Lots doing from the world(s) of Jeff Bezos this week. First, we learn that Amazon is making a big play to “lure” us away from our eternal dependency on iTunes in favor of the company’s integrated Cloud Player MP3 Store. As The Verge led in its coverage:
“Amazon’s Cloud Player for PC is moving closer than ever to a full-fledged iTunes competitor today; the app now features an integrated Amazon MP3 storefront where users can buy songs and albums directly without visiting Amazon.com.”
PC huh? I get it. That piece, bolstered by a sit-down between Verge editor Joshua Topolsky and Amazon’s CEO, was titled “Jeff Bezos Wants to Delight You: A Chat with Amazon’s CEO”.
We then were treated to a news release, cleverly (or caustically) written as a series of tweets and posted to BusinessWire, that touted the company’s latest tablet — the Kindle Fire.

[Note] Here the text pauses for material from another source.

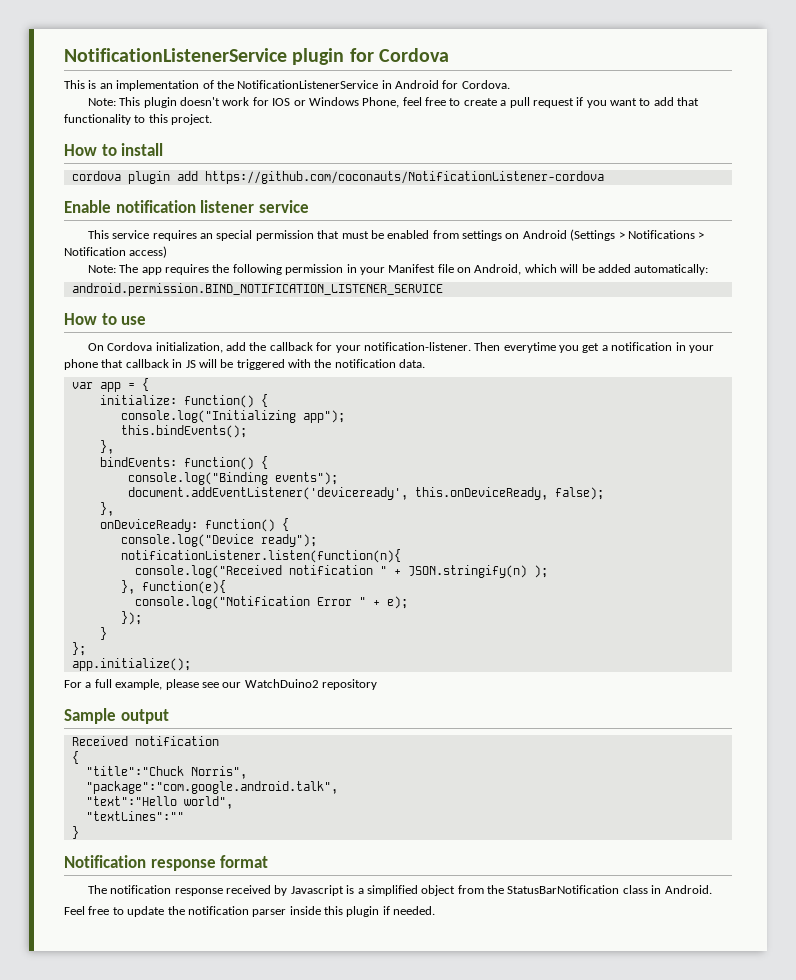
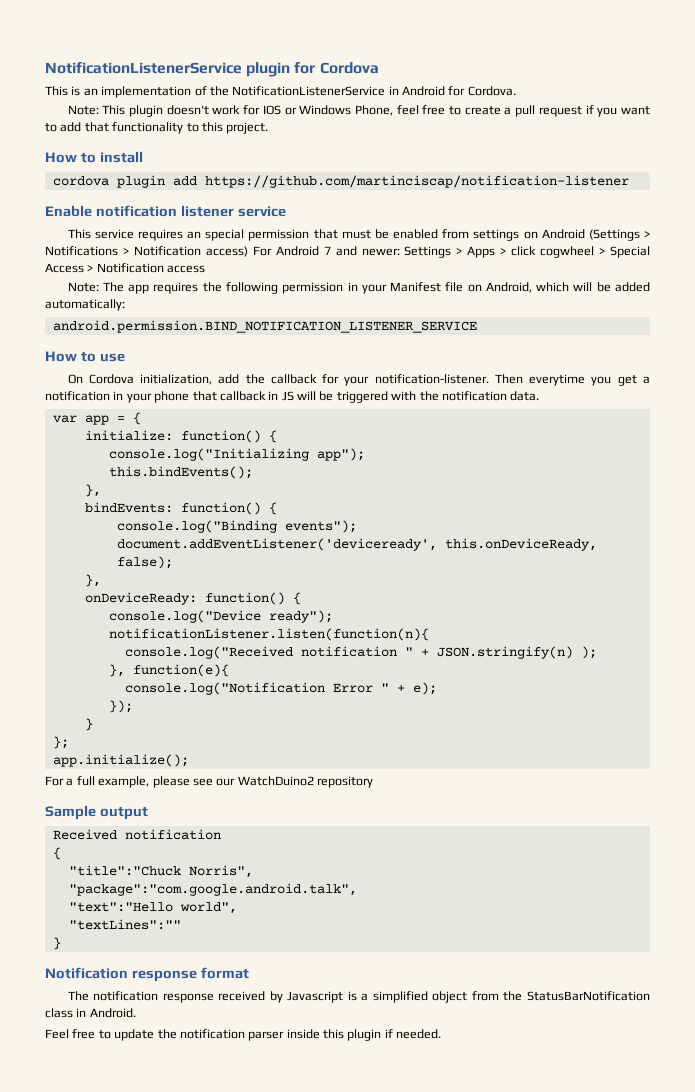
[204,171,604,184] https://github.com/coconauts/NotificationListener-cordova -> [204,175,629,188] https://github.com/martinciscap/notification-listener
(168, 252) none -> [252,246,650,258] [45,263,206,273] For Android 7 and newer: Settings > Apps > click cogwheel > Special Access > Notification access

To its credit, Amazon’s PR team did get some decent traction from the tech cognoscenti in my Twitterstream, many of whom lauded the new device’s potent pixel power.
To its discredit, one editor, a perennial detractor of all things PR, had this to say about the manner in which Amazon’s message was delivered:
Finally, as if he wasn’t busy enough, Mr. Bezos made his first televised comments on his recent purchase of the Washington Post. On CNN, he said:
“For me, I thought the Washington Post is an important institution, and I’m optimistic about its future,” Bezos said. “It’s a personal investment. I’m hopeful that I can help from a distance in part by providing runway for them to do a series of experiments, in part through bringing some of the philosophy that we have used at Amazon to the Post.”
He also talked for 40 minutes with USA Today‘s Ed Baig, and others. A veritable whirlwind (and mainstream) media tour, if you ask me. Oh. Did I mention that Mr. Bezos told NBC News that he wanted to travel to space?